Who is Shane McMahon?: The real-life son of WWE chairman Vince McMahon who nearly killed himself a couple times in matches to quell any talk of nepotism. Also looks like a dork wearing Jordans with slacks while walking out to the ring with the greatest theme song currently in WWE.

Who is The Undertaker?: A walking, talking legend in pro wrestling. A man who has (rightfully) so much clout that he works one night a year. Once upon a time used to come to the ring on a motorcycle with Limp Bizkit and Kid Rock because, hey, nobody’s perfect. One of the all-time greats nonetheless.

Why are we doing this?: That’s a good question because I am fresh out of theories. The idea seems to be that because so many wrestlers are hurt right now (wrestling is predetermined and choreographed, but they abuse their bodies like football players), Shane McMahon has returned to TV for the first time since 2009. And his reason is to challenge for ownership of the WWE’s flagship show, Monday Night Raw. And really, all corporate takeovers should take place in a wrestling ring. Donald Trump’s flying hairbutt is deadly, after all.
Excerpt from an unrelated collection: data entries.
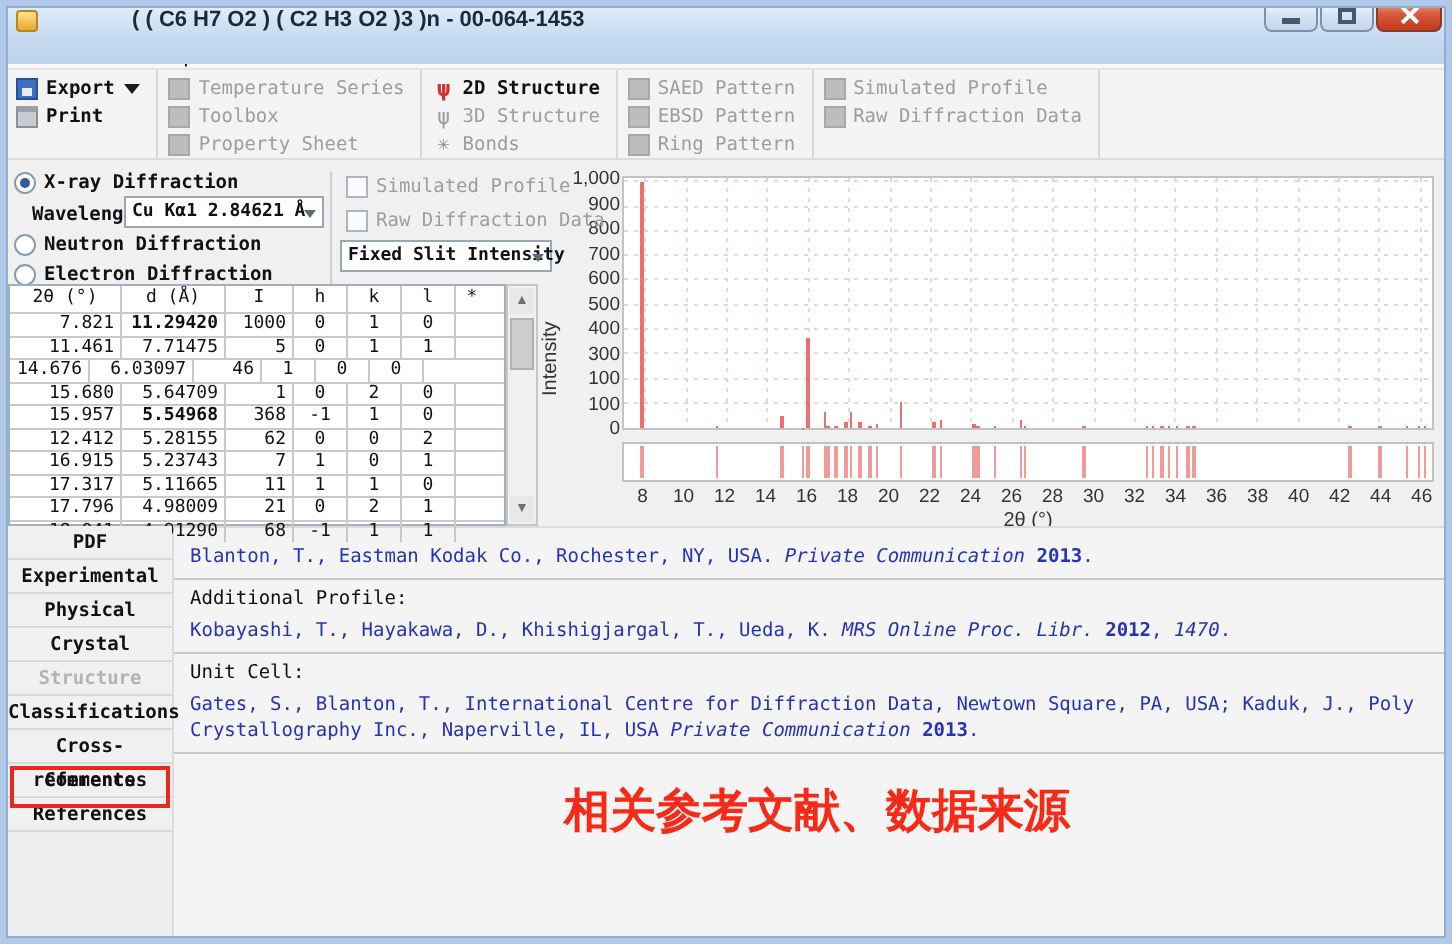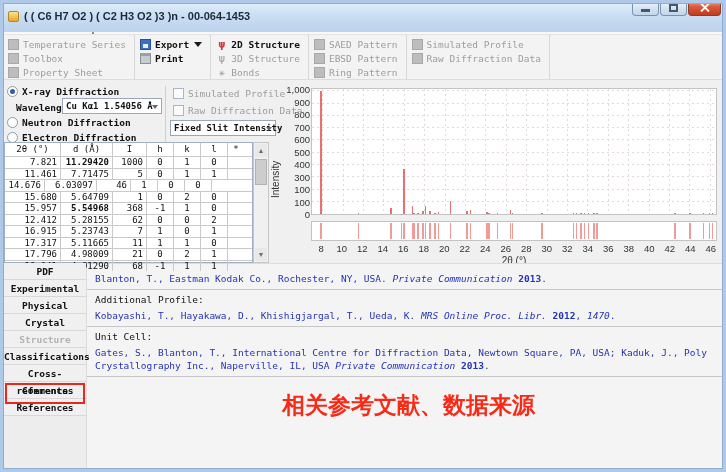--- a/index.html
+++ b/index.html
@@ -8,7 +8,7 @@
   .frame-border{position:absolute;inset:0;border:3px solid #b1c9e8;box-shadow:inset 0 0 0 1px #8fadd0;pointer-events:none;z-index:60;}
 
   
-  .titlebar{position:absolute;left:0;top:0;right:0;height:21px;background:linear-gradient(#e3f1fb,#c8dcf2 55%,#bcd3ec);display:flex;align-items:center;padding:16px 6px;z-index:40;}
+  .titlebar{position:absolute;left:0;top:0;right:0;height:21px;background:linear-gradient(#e3f1fb,#c8dcf2 55%,#bcd3ec);display:flex;align-items:flex-end;padding:16px 6px;z-index:40;gap:42px;}
   .app-icon{width:11px;height:11px;background:linear-gradient(#ffe28a,#e8a62d);border:1px solid #b9861f;border-radius:2px;margin:0 5px 0 2px;flex:none;}
   .title-text{font-family:"Liberation Sans",sans-serif;font-size:11px;font-weight:700;color:#1c2a38;white-space:nowrap;}
   .winbtns{position:absolute;right:5px;top:0;display:flex;}

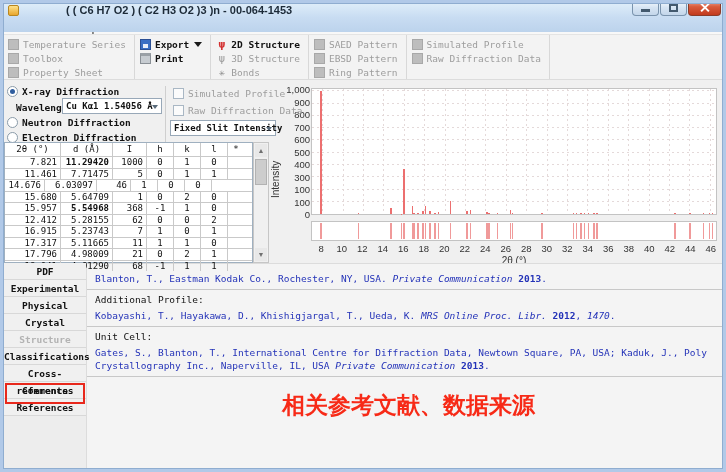--- a/index.html
+++ b/index.html
@@ -128,20 +128,6 @@
 
   <div class="toolbar" id="toolbar">
       <div class="tgroup">
-        <div class="titem disabled">
-          <span class="ticon gray"></span>
-          <span class="tlabel">Temperature Series</span>
-        </div>
-        <div class="titem disabled">
-          <span class="ticon gray"></span>
-          <span class="tlabel">Toolbox</span>
-        </div>
-        <div class="titem disabled">
-          <span class="ticon gray"></span>
-          <span class="tlabel">Property Sheet</span>
-        </div>
-      </div>
-      <div class="tgroup">
         <div class="titem">
           <span class="ticon save"></span>
           <span class="tlabel">Export</span>
@@ -150,6 +136,20 @@
         <div class="titem">
           <span class="ticon print"></span>
           <span class="tlabel">Print</span>
+        </div>
+      </div>
+      <div class="tgroup">
+        <div class="titem disabled">
+          <span class="ticon gray"></span>
+          <span class="tlabel">Temperature Series</span>
+        </div>
+        <div class="titem disabled">
+          <span class="ticon gray"></span>
+          <span class="tlabel">Toolbox</span>
+        </div>
+        <div class="titem disabled">
+          <span class="ticon gray"></span>
+          <span class="tlabel">Property Sheet</span>
         </div>
       </div>
       <div class="tgroup">

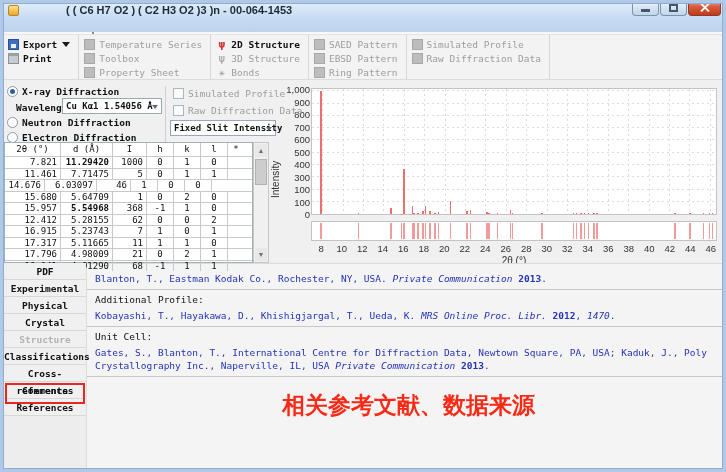--- a/index.html
+++ b/index.html
@@ -201,7 +201,7 @@
       <span class="flabel">Wavelength:</span>
     </div>
     <div class="dd" style="left:59px;top:14px;width:100px;">
-      <span class="dd-text">Cu Kα1 1.54056 Å</span>
+      <span class="dd-text">Cu Kα1 2.84621 Å</span>
       <span class="dd-arrow"></span>
     </div>
     <div class="radio-row" style="left:4px;top:33px;">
And The Undertaker is involved in this because… He’s free that night? Undertaker matches at Wrestlemania tend to steal the show but against a 46-year-old who hasn’t been in wrestling for seven years? It’s in Hell in a Cell (a cage with a roof surrounds the ring), so it could be interesting… It could also be a total non-sensical train wreck. Hell, with Shane McMahon being insane, I won’t rule out the slim possibility that he jumps off the gigantic mid-field scoreboard at AT&T Stadium to try and slay The Undertaker.
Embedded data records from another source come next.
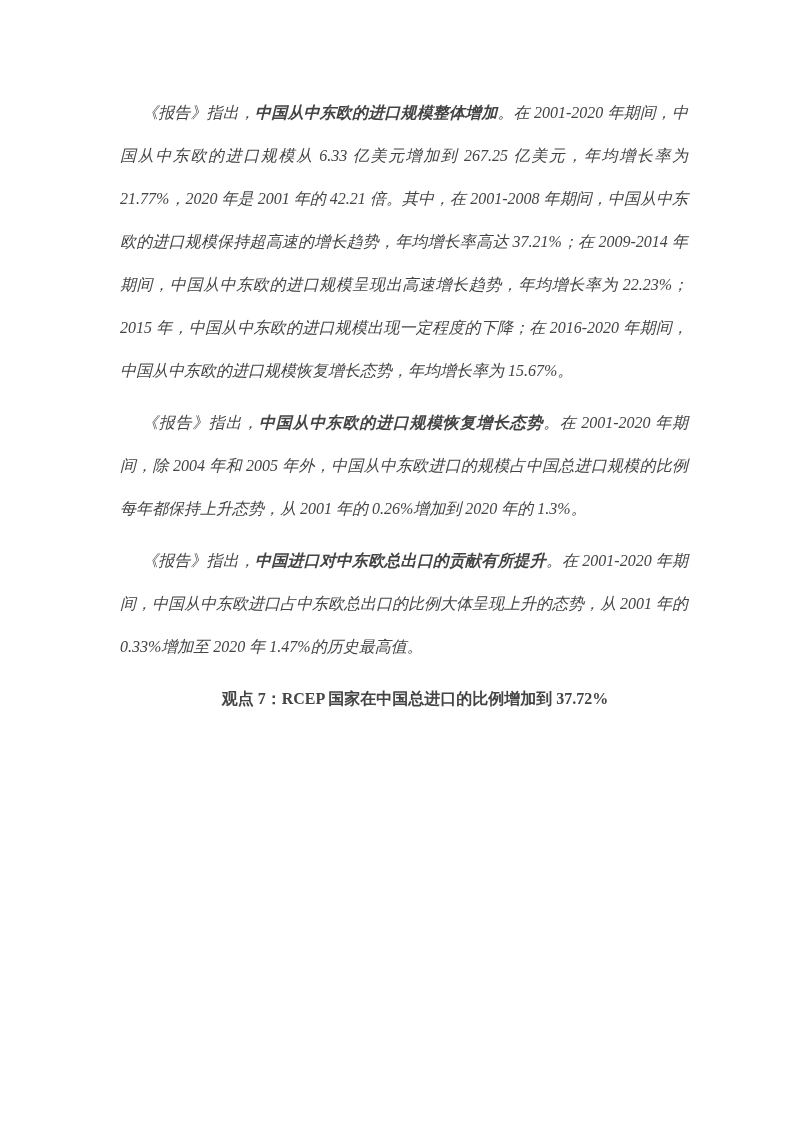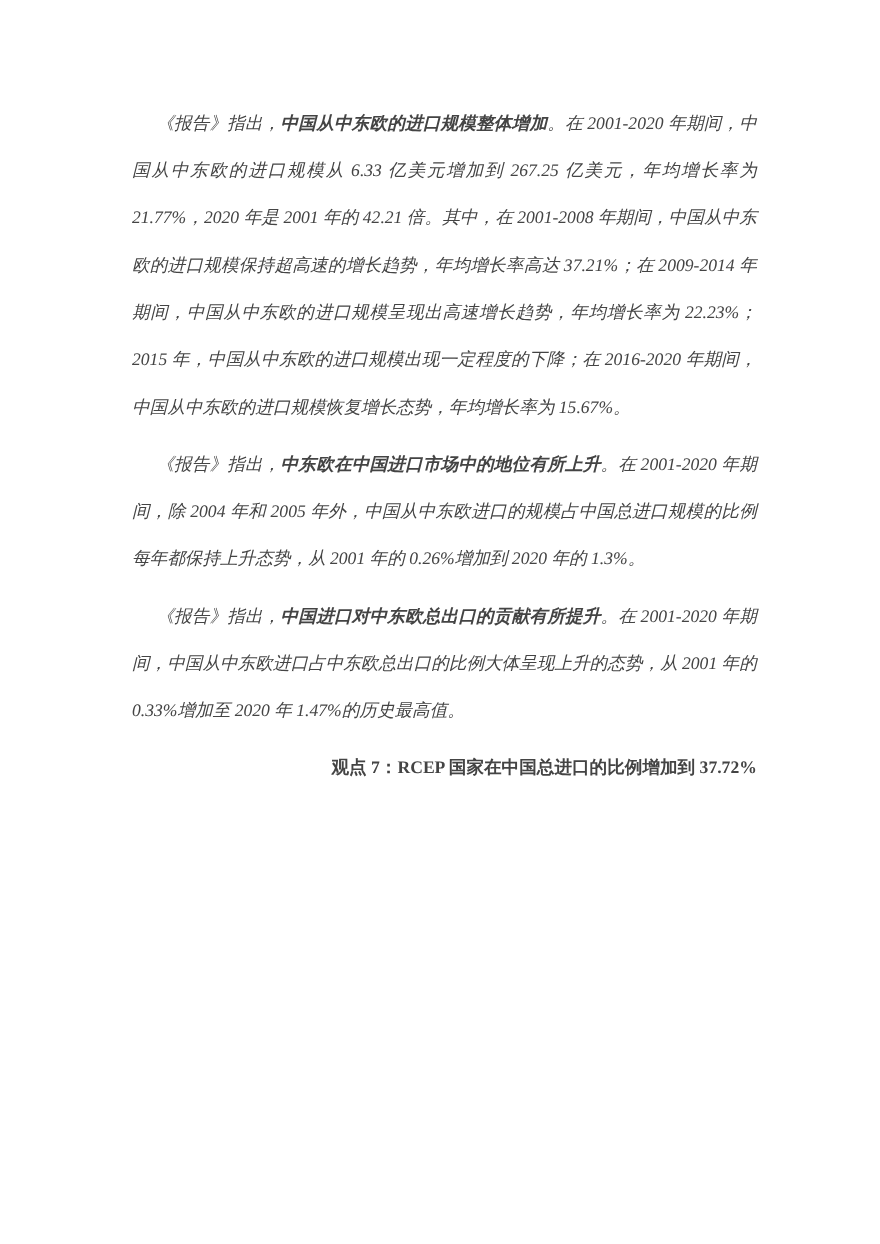--- a/index.html
+++ b/index.html
@@ -44,7 +44,7 @@
 
 <main class="doc">
   <p class="para"><span>《报告》指出，</span><span class="bold">中国从中东欧的进口规模整体增加</span><span>。在 2001-2020 年期间，中国从中东欧的进口规模从 6.33 亿美元增加到 267.25 亿美元，年均增长率为 21.77%，2020 年是 2001 年的 42.21 倍。其中，在 2001-2008 年期间，中国从中东欧的进口规模保持超高速的增长趋势，年均增长率高达 37.21%；在 2009-2014 年期间，中国从中东欧的进口规模呈现出高速增长趋势，年均增长率为 22.23%；2015 年，中国从中东欧的进口规模出现一定程度的下降；在 2016-2020 年期间，中国从中东欧的进口规模恢复增长态势，年均增长率为 15.67%。</span></p>
-  <p class="para"><span>《报告》指出，</span><span class="bold">中东欧在中国进口市场中的地位有所上升</span><span>。在 2001-2020 年期间，除 2004 年和 2005 年外，中国从中东欧进口的规模占中国总进口规模的比例每年都保持上升态势，从 2001 年的 0.26%增加到 2020 年的 1.3%。</span></p>
+  <p class="para"><span>《报告》指出，</span><span class="bold">中国从中东欧的进口规模恢复增长态势</span><span>。在 2001-2020 年期间，除 2004 年和 2005 年外，中国从中东欧进口的规模占中国总进口规模的比例每年都保持上升态势，从 2001 年的 0.26%增加到 2020 年的 1.3%。</span></p>
   <p class="para"><span>《报告》指出，</span><span class="bold">中国进口对中东欧总出口的贡献有所提升</span><span>。在 2001-2020 年期间，中国从中东欧进口占中东欧总出口的比例大体呈现上升的态势，从 2001 年的 0.33%增加至 2020 年 1.47%的历史最高值。</span></p>
   <p class="heading"><span class="bold">观点 7：RCEP 国家在中国总进口的比例增加到 37.72%</span></p>
 </main>

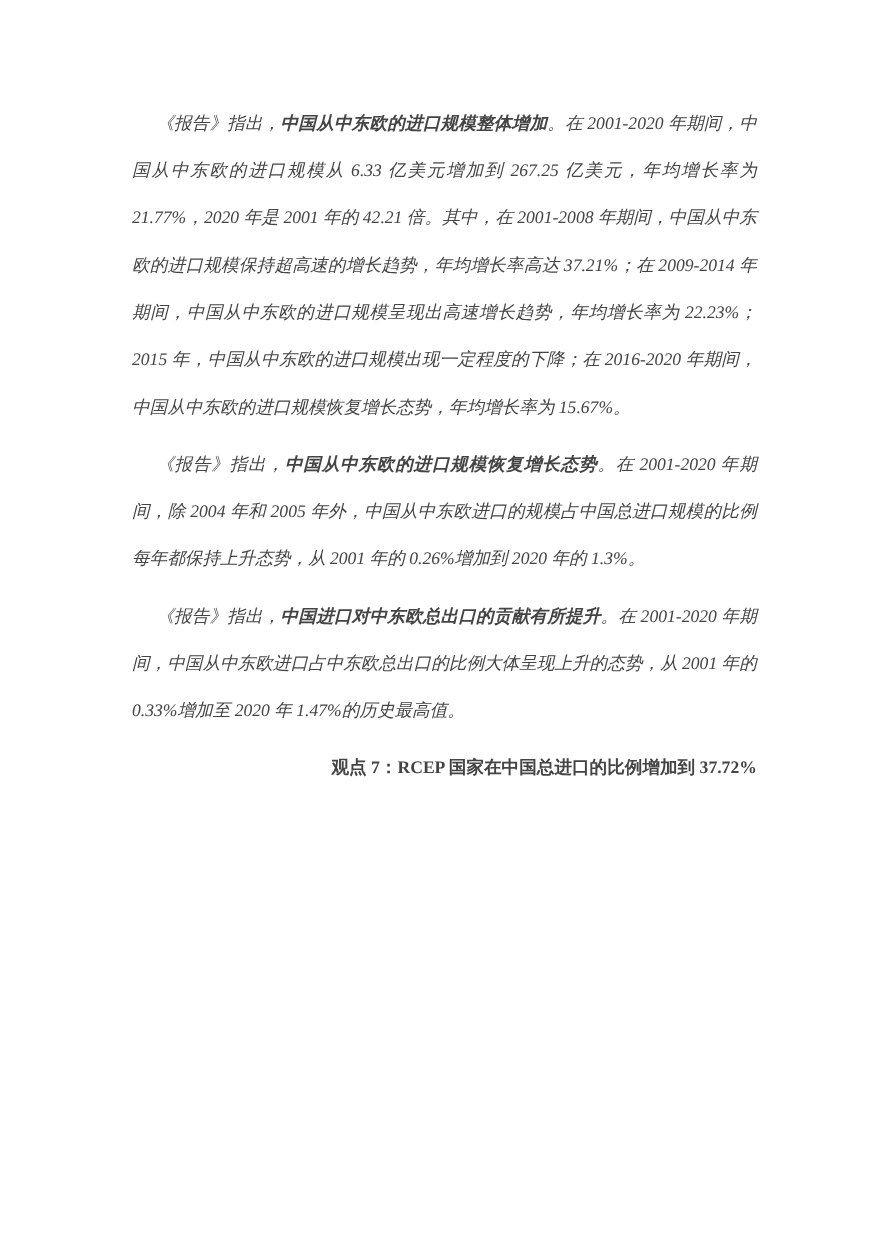--- a/index.html
+++ b/index.html
@@ -33,7 +33,7 @@
     margin: 0 0 54px 0;
     text-indent: 22px;
     font-weight: bold;
-    text-align: right;
+    text-align: center;
   }
   .bold {
     font-weight: bold;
Triple H (c) vs. Roman Reigns (WWE World Heavyweight Championship match)

Who is Triple H?: A 14-time heavyweight champion in WWE. Now a real-life executive behind the scenes for the company. Both a Motorhead enthusiast (with TWO songs by the band as entrance music) and Arnold Schwarzenegger enthusiast (coming to the ring at various points dressed as Conan the Barbarian and a Terminator).

Who is Roman Reigns?: The future face of WWE. A wrestler who does battle in a flak jacket because reasons? Also comes to the ring through the crowd, which is kind of awesome. Looks like every mid-2000s action video game protagonist. A thorn in the side of WWE’s on-screen powers-to-be, but gets title opportunity after title opportunity because reasons?!

Why are we doing this?: Because WWE wrestlers hate the bourgeoisie! Since Stone Cold Steve Austin, WWE has profited (or has tried to profit) from the struggle between wrestler and management. And in 2016, the new iteration of this is Roman Reigns vs. The Authority and its leader, Triple H.

If you’re way into pro wrestling like I am, this whole premise is insulting because Roman Reigns is clearly the WWE’s chosen one. And because of that, the fans in Dallas will boo Roman because they don’t like having their intelligence insulted.

If you’re a casual viewer, you will probably see a hard-hitting match between the old guard and his Lemmy Kilmister facial hair versus the action figure-looking new face of WWE as he fights a devilish company that only… plans on making him a megastar.

Wrestling is awfully stupid when you think about it. So, don’t think and just have fun with it.